Видно, гордость дворянская оказалась сильнее любови родительской. Как бросились мы оба к ногам барина, он поволок барышню и запер ее в спальне. А обо мне, по крайней мере на тот час, забыл, и я скорыми шагами вышел из кабинета, не преследуемый никем. Первое мое дело было — спрятать портрет куда ни на есть дальше, ибо боялся я, что барин в гневе своем разорвет портрет на куски. Свернул я его в трубку и отнес другу своему, купеческому сыну Прохору. У него в саду, в малиннике, я сам схоронился до вечера. С наступлением тьмы ночной проник я во дворец. Собаки знали меня и не залаяли; сторож-старик меня окликнул; я с ним побеседовал немного и понял, что он ничего о нашем несчастии не знает, и что барышня в заточении сидит, не ведает. Страстно желал я увидеть узницу, но добрался лишь до запертой на тяжелый замок двери спальни; тогда я прошел на цыпочках в гостиную, ощупью в темноте отыскал стеклянный шкафчик, открыл его, взял кинжал и потихоньку прокрался в спальню барина. Барин спал, лежа на спине с открытой шеей, и легонько храпел. Я встал у его изголовья. При свете лампады явственно различил я его лицо. Мне только руку поднять и ударить кинжалом что есть силы…

Но тут вспомнил я, что он родитель барышни, и не поднялась моя рука. В открытое окно далеко в парк забросил я кинжал и быстрыми шагами вышел из спальни…

Как же передать барышне свое последнее письмо, чтобы стражники не перехватили? Вспомнил я тайник в угловой кремлевской башне, под окном, какой знал, еще будучи мальчиком. Ход туда был по внутренней лестнице, барышня знала тот ход. Эту башню на прошлой неделе мы вместе рисовали. Взял я из шкафчика второй кинжал, чтобы камень им отвернуть, и ушел из дворца. Картинку-то любая сенная девушка не побоится передать, подумает — на память я послал. Так и не узнал я никогда, догадалась ли барышня, получила ли мое последнее, спрятанное в тайнике письмо и кинжал.
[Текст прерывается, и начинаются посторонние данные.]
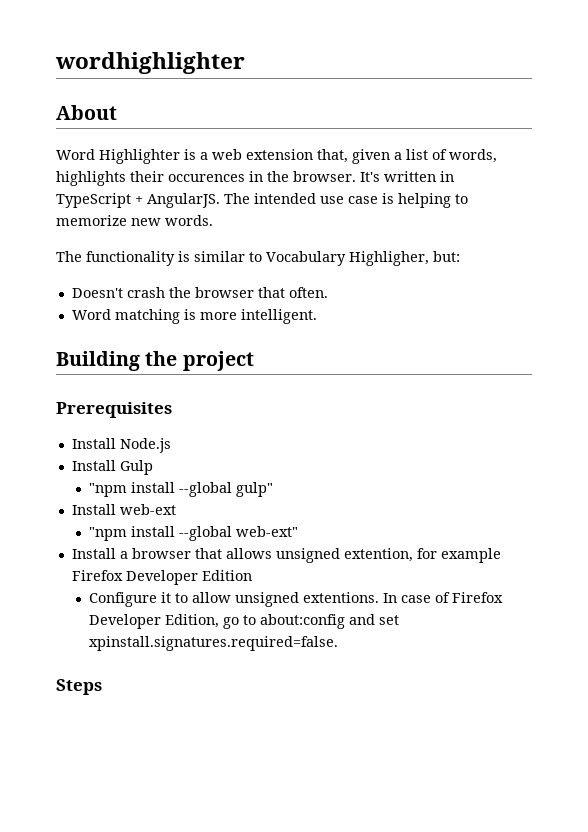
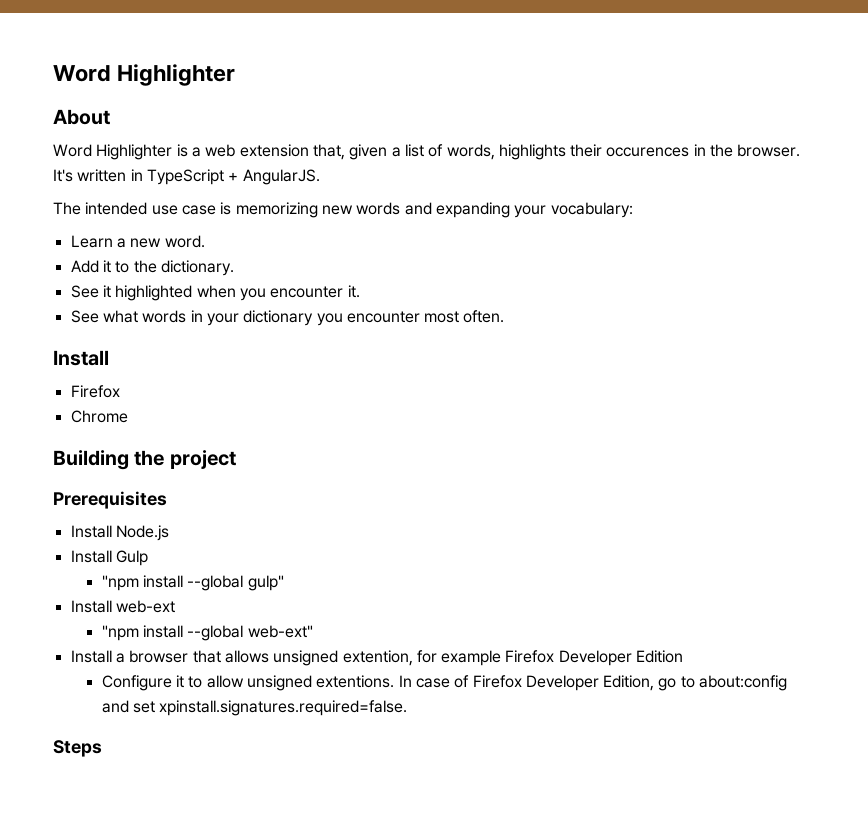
[55,52,245,74] wordhighlighter -> [53,64,236,86] Word Highlighter
(220, 200) none -> (320, 177) //
[398,193,468,208] [56,215,213,226] [56,251,460,266] [71,287,328,298] [71,309,317,324] helping to memorize new words. // The functionality is similar to Vocabulary Highligher, but: // Doesn't crash the browser that often. // Word matching is more intelligent. -> [235,202,633,218] [70,235,205,248] [70,260,234,276] [70,285,360,301] [70,310,505,326] [53,350,109,366] [70,385,120,398] [70,410,128,423] memorizing new words and expanding your vocabulary: // Learn a new word. // Add it to the dictionary. // See it highlighted when you encounter it. // See what words in your dictionary you encounter most often. // Install // Firefox // Chrome

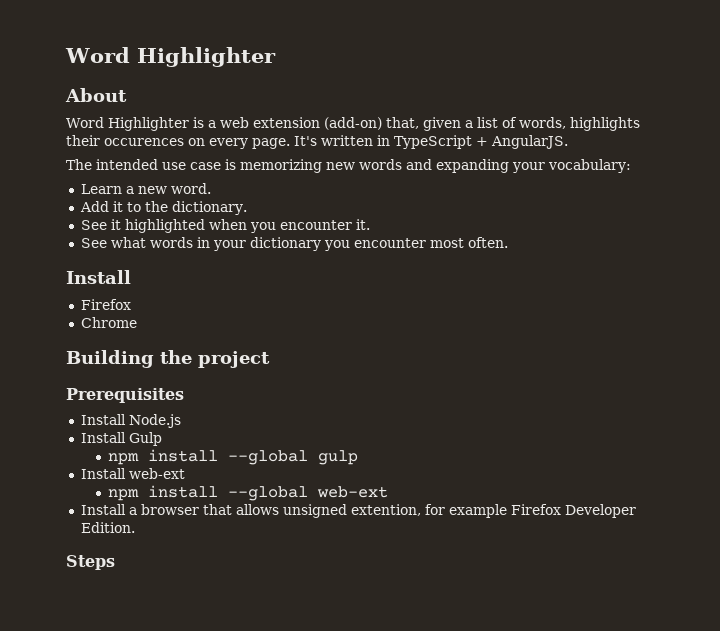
(309, 150) none -> [323,117,382,130] (add-on)
[693,144,801,157] in the browser. -> [188,138,290,149] on every page.
[101,575,284,591] "npm install --global gulp" -> [107,449,358,465] npm install --global gulp
[101,625,313,641] "npm install --global web-ext" -> [107,485,388,501] npm install --global web-ext
[636,650,684,663] [101,675,788,691] [101,700,408,716] Edition // Configure it to allow unsigned extentions. In case of Firefox Developer Edition, go to about:config and set xpinstall.signatures.required=false. -> [80,522,135,533] Edition.

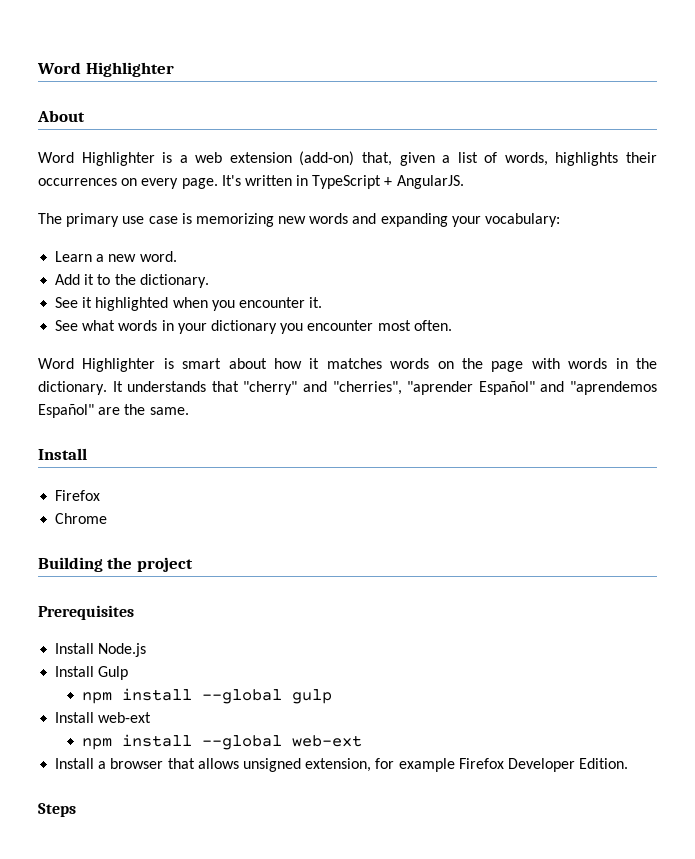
[104,138,184,146] occurences -> [38,178,117,186] occurrences
[96,159,158,170] intended -> [66,213,120,227] primary
(508, 242) none -> [38,358,657,372] [38,381,658,395] [38,404,189,418] // Word Highlighter is smart about how it matches words on the page with words in the dictionary. It understands that "cherry" and "cherries", "aprender Español" and "aprendemos Español" are the same.
[350,504,421,516] extention, -> [305,758,372,772] extension,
А моя участь, видно, влачить горестное существование крепостного раба, по воле господина своего отданного в солдаты на сей погибельный Кавказ. Вот уже пятый год, как не держал я кисти в руке, как не видел я красок и холста подходящего. Величайшая мука для живописца — оставаться в безделии. Тут, у подножия синих гор Кавказских, на знойном берегу бескрайнего Черного моря, видно, окончится жизнь моя.

И никогда не узнаю я, забыла меня Иринушка моя любимая, утешилась с каким добрым молодцем или всечасно тоскует по мне и все глаза повыплакала.

Дописал до конца свою повесть. Лежу на соломе в сырой землянке, прикрытой солдатской серой шинелью. Солнце палит, злая лихорадка треплет меня, руки-ноги немеют…

После смерти моей прошу переслать по почте сию тетрадь в город Любец. Прохору сыну Андрееву Нашивочникову, в дом, что насупротив пожарной каланчи.

Егор С.»

— Что бы ему фамилию свою дописать… — Номер Первый кончил чтение, сложил тетрадь и сунул рукопись в карман. — Страшное времечко было! — задумчиво сказал он. — Так где же портрет? — воскликнула Люся.

— Мы узнали очень многое, кроме самого главного. Мы не знаем, где портрет и как фамилия художника Егора, — ответил Номер Первый. — А все-таки мы выясним истину до конца! — заключил он, стукнув ладонью по скамейке.

Мы собрались уходить. Ларюша подошел к Люсе:

— Вы останьтесь, пожалуйста.

Люся молча кивнула головой и покраснела. Женя также остался. Ни он, ни Ларюша ни за что не хотели нам показать, как у них получается Люсин портрет.

— Будет готово — покажем, — говорили они.

Ларюша вышел на крыльцо нас провожать.

— Да, я забыл спросить… — Как всегда, самые важные разговоры начинаются после прощания… — Как поживает Номер Четвертый, наш бывший хозяин? Не развел еще голубых георгинов?